Meta AI Research recently announced Project CAIRaoke, an end-to-end deep-learning model for digital assistants. Project CAIRaoke is currently being used in Meta's Portal device and outperforms a previous conversational model when evaluated on a reminder task.
Meta announced the model during their recent Inside the Lab event. Unlike most conversational models that are composed of a pipeline of four distinct components, Project CAIRaoke consists of a single neural network that is trained to perform task-oriented dialog. According to Meta, this allows developers to add new task domains to the model with less work, and requires only a single set of training data. The model is currently used by Portal to manage reminders, and provides a "significant" improvement over the previous approach's completion success rate. According to Meta,
We believe that the progress made with Project CAIRaoke will enable us to deliver richer communication between people and AI that will be an essential tool as we build for the metaverse.
A typical architecture for a digital assistant, sometimes known as a task-oriented dialog system, consists of a pipeline of four modules: natural language understanding (NLU), dialog state tracking (DST), dialog policy (DP) management, and natural language generation (NLG). This allows developers to take advantage of pre-built components; for example, BERT for NLU or GPT-2 for NLG. However, according to the Meta team, this architecture poses some problems. For example, adding support for a new task domain requires sequentially re-training each component. Also, errors in an upstream component can propagate in unexpected ways.
Fig 1: Conventional pipelined dialoge system (image source: https://ai.facebook.com/blog/project-cairaoke)
Meta's approach is to train a single deep-learning model that replaces the four modules. Although Meta has not released many technical details, they claim that they are using technology developed for BlenderBot 2.0 to include knowledge scraped from the internet in conversations, reducing hallucination. Project CAIRaoke also includes BlenderBot's safeguards for preventing offensive generated speech. To improve the robustness of their model, Meta used data augmentation techniques, which can help models perform better in the presence of distribution shift or even adversarial attacks. However, Meta notes that debugging their end-to-end model is a "complicated challenge."
Fig 2: CAIRaoke end-to-end dialog system (image source: https://ai.facebook.com/blog/project-cairaoke)
While Meta says that Project CAIRaoke is currently in use on Portal devices, much of the capability of the system seems aspirational at this time. Meta plans to expand its role to assist in personalized shopping and hopes to eventually deploy it to edge devices such as AR glasses and VR headsets; however, they admit they have "more work to do to fully realize this vision," including increasing the number of languages the model supports.

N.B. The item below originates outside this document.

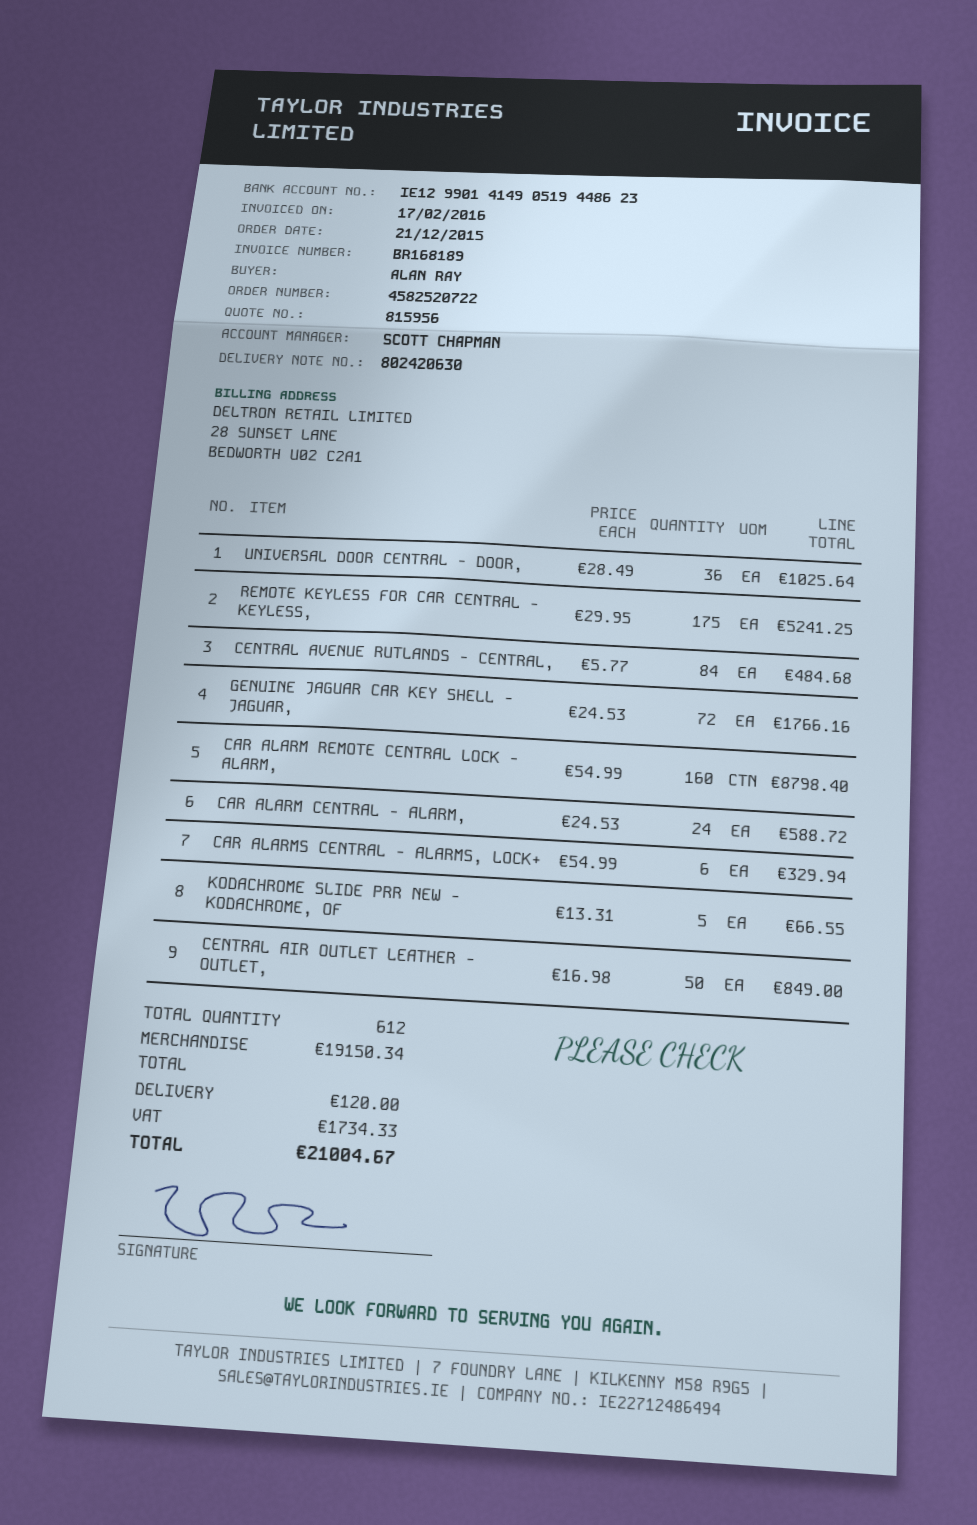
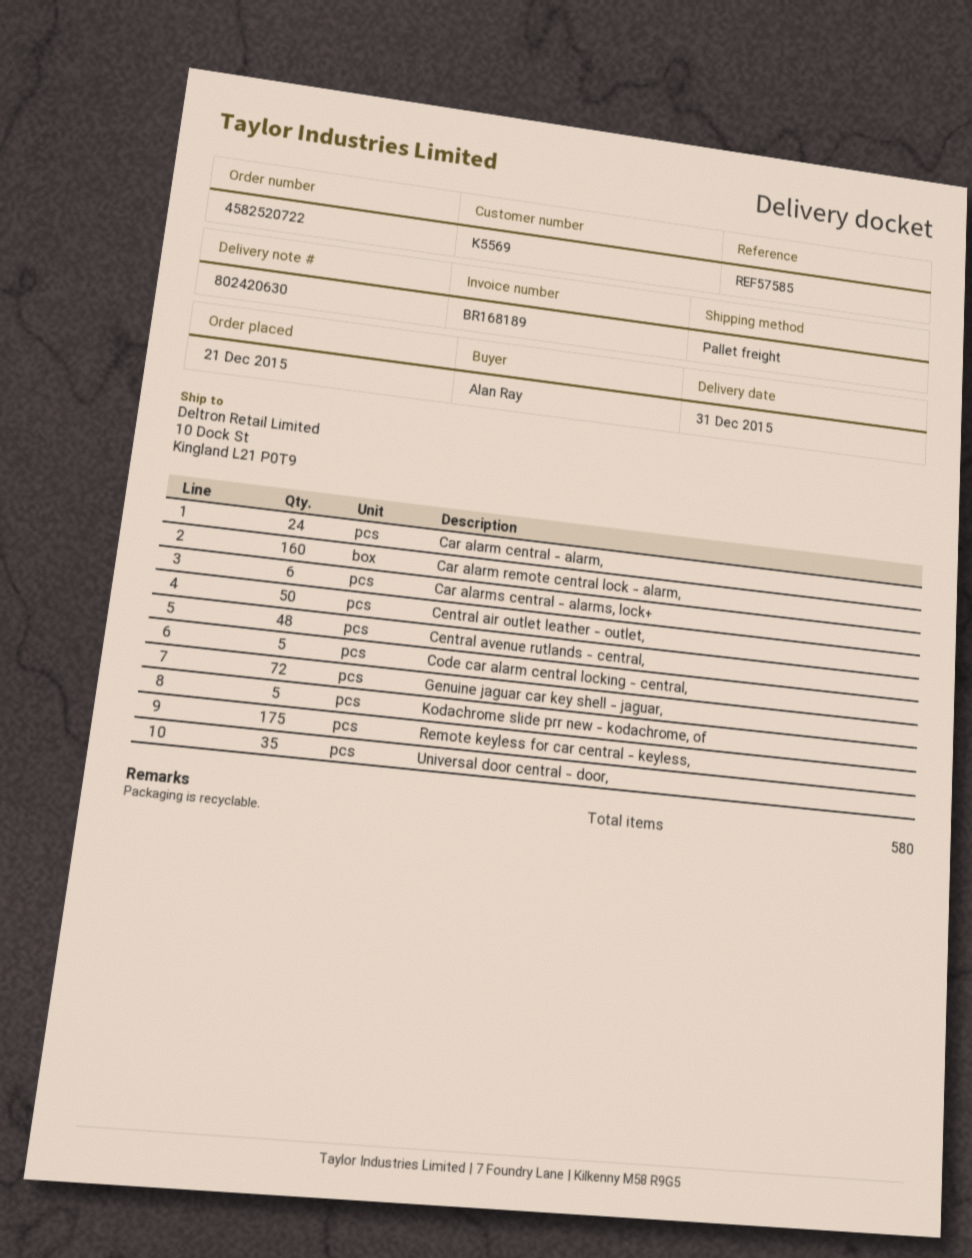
UNIVERSAL DOOR CENTRAL - DOOR,: 36 -> 35
CENTRAL AVENUE RUTLANDS - CENTRAL,: 84 -> 48
Code car alarm central locking - central,: none -> 5
total quantity: 612 -> 580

Chatbot and digital assistants are an active research area. InfoQ previously reported on Meta's open-source BlenderBot 2.0, as well as Baidu's open-source chatbot PLATO-XL. InfoQ also covered Amazon's Alex Prize SocialBot challenge, where university students develop conversational AI models. Google recently published a paper on their work developing large Transformer-based models for open-domain dialog, a slightly different problem from task-oriented dialog, where instead of performing tasks for a user, an AI is expected to converse on arbitrary topics.
The source code for Meta's BlenderBot is available on GitHub as part of Metat's ParlAI open-source chatbot framework.